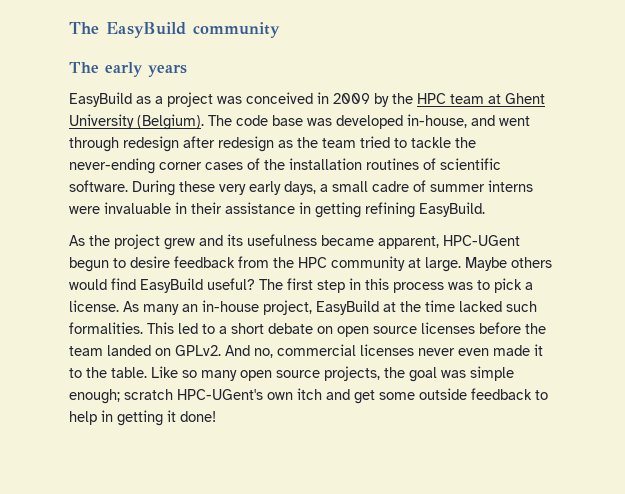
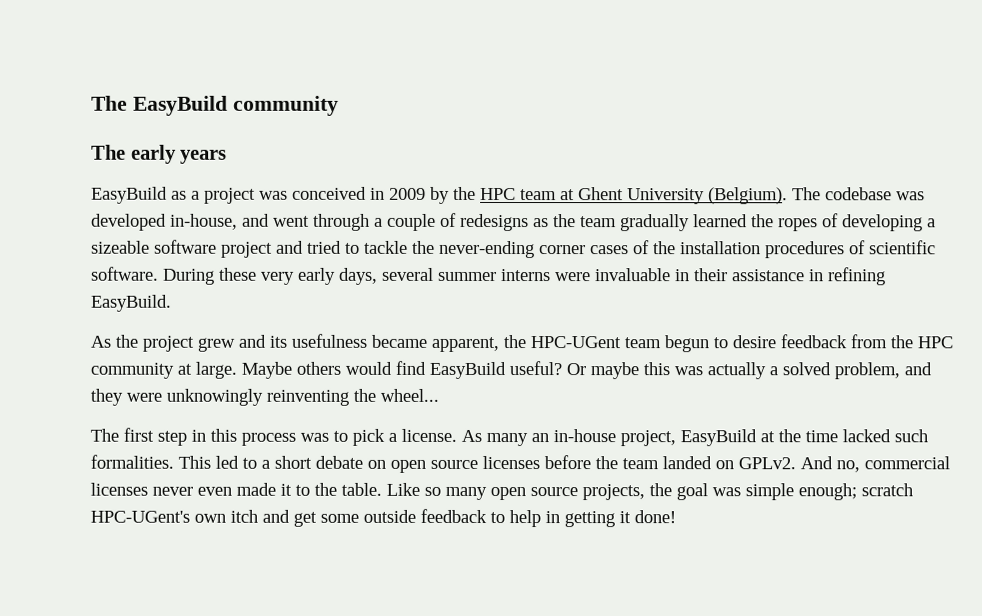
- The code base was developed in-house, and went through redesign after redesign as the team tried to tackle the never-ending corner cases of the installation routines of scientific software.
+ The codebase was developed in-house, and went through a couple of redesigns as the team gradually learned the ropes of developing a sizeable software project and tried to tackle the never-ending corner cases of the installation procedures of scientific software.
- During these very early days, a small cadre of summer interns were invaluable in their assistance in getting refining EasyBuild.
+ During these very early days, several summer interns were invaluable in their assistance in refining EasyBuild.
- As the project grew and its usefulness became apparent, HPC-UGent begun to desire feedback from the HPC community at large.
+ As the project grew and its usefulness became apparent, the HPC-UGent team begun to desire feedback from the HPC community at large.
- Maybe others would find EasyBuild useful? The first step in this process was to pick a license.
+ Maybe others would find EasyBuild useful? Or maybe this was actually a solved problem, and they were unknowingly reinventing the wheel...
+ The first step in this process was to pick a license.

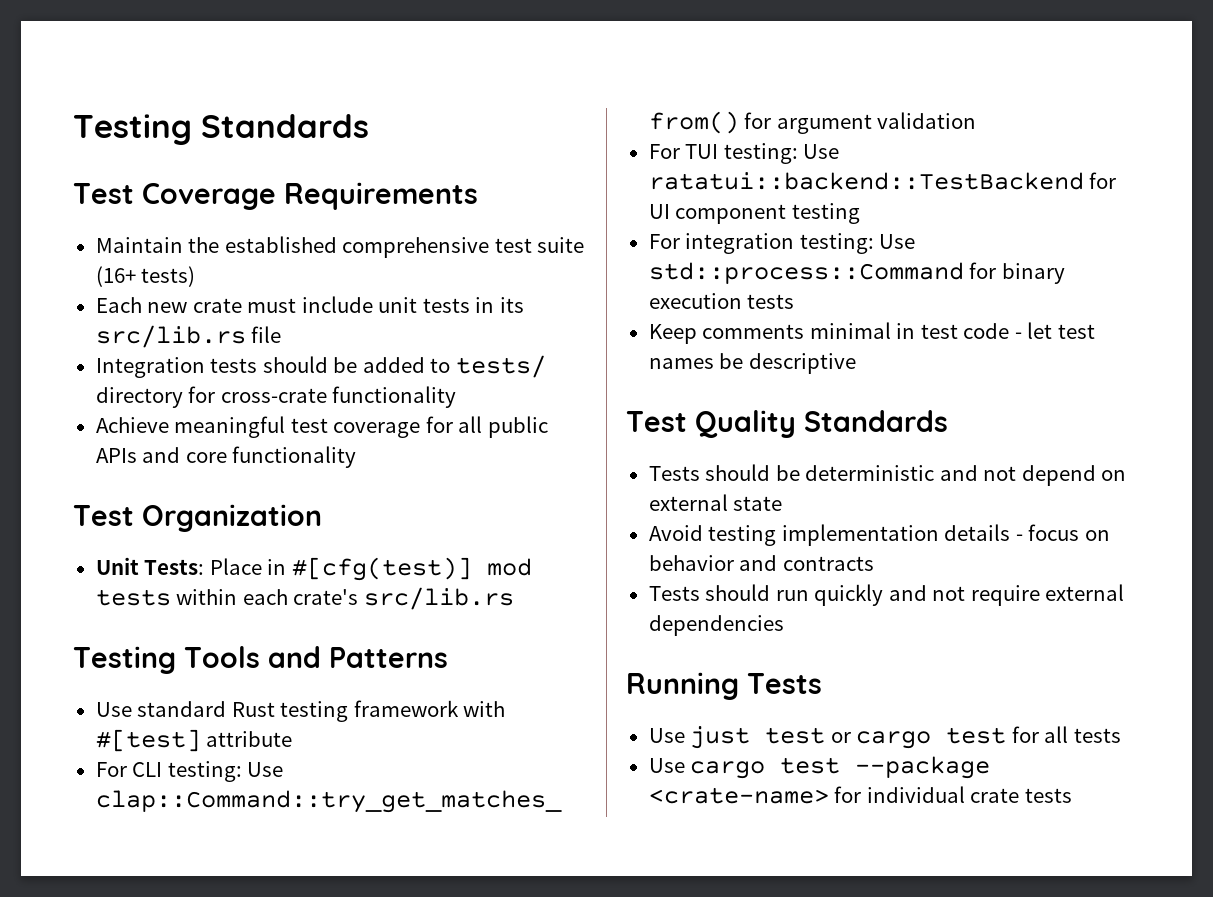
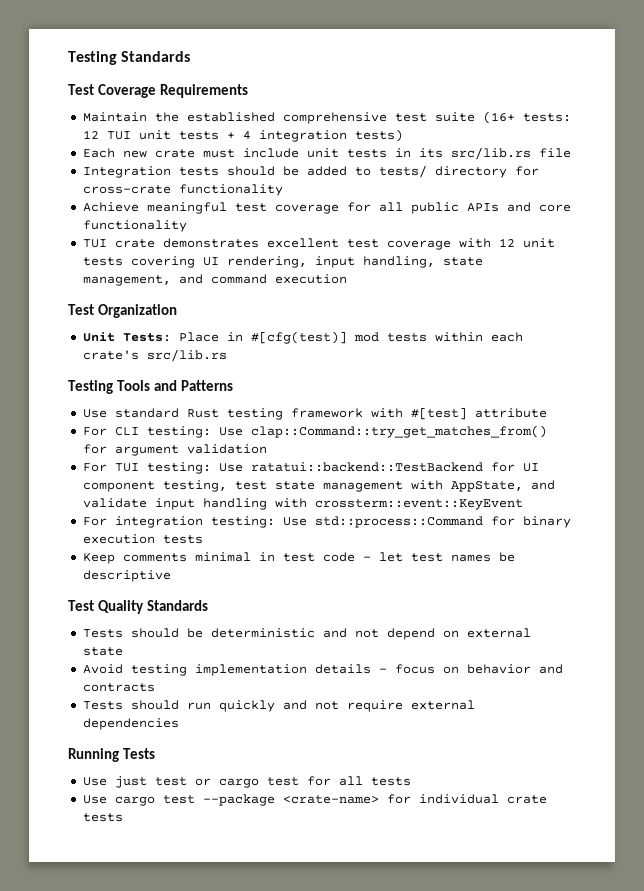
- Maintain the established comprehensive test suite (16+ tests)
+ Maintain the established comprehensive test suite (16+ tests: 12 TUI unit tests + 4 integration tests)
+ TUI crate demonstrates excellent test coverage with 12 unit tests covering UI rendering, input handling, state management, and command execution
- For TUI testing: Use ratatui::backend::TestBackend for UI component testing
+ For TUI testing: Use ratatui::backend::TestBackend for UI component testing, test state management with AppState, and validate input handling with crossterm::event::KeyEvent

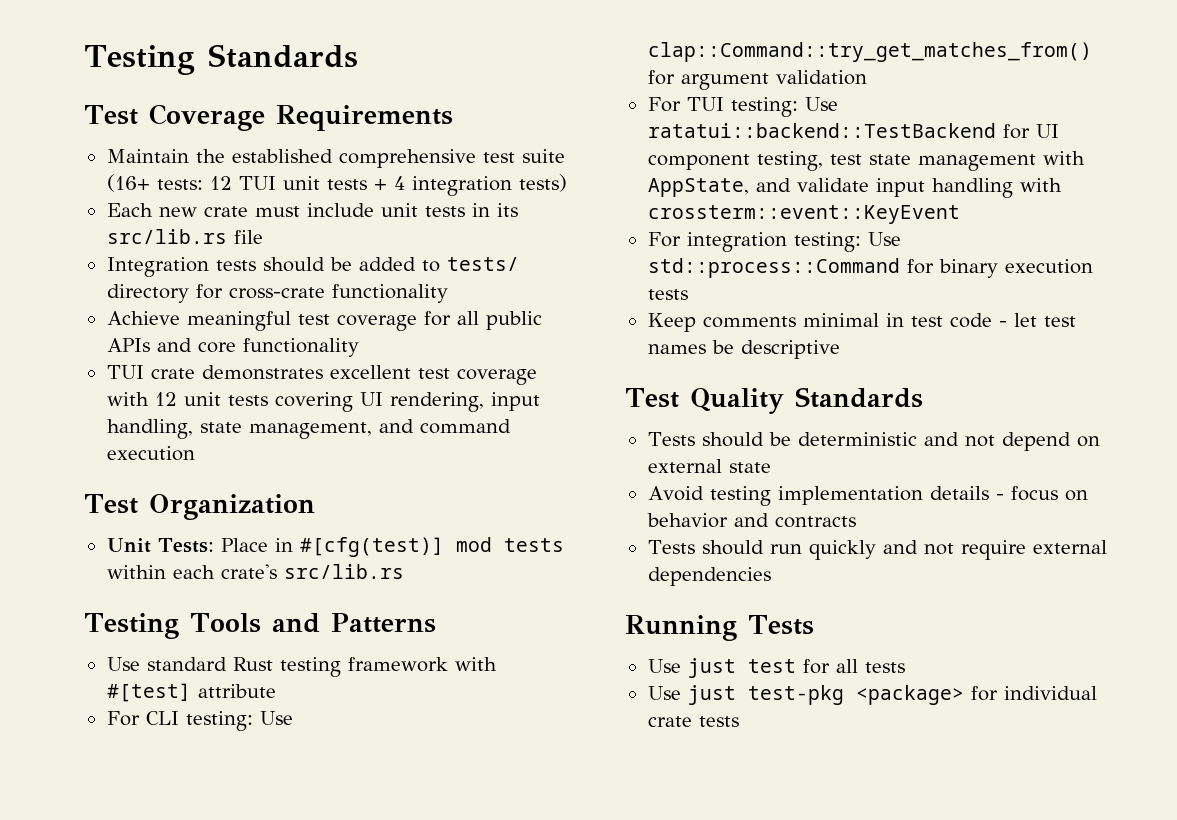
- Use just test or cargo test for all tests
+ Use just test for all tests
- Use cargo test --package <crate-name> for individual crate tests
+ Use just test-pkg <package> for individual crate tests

* * * * * * *

• **Exercise directions**: Reproduce exactly the lines from the beginning of the material down to the line containing "procedures of scientific software.", both ends included, but not the pictures or anything after.

• **Task answer**:
- The code base was developed in-house, and went through redesign after redesign as the team tried to tackle the never-ending corner cases of the installation routines of scientific software.
+ The codebase was developed in-house, and went through a couple of redesigns as the team gradually learned the ropes of developing a sizeable software project and tried to tackle the never-ending corner cases of the installation procedures of scientific software.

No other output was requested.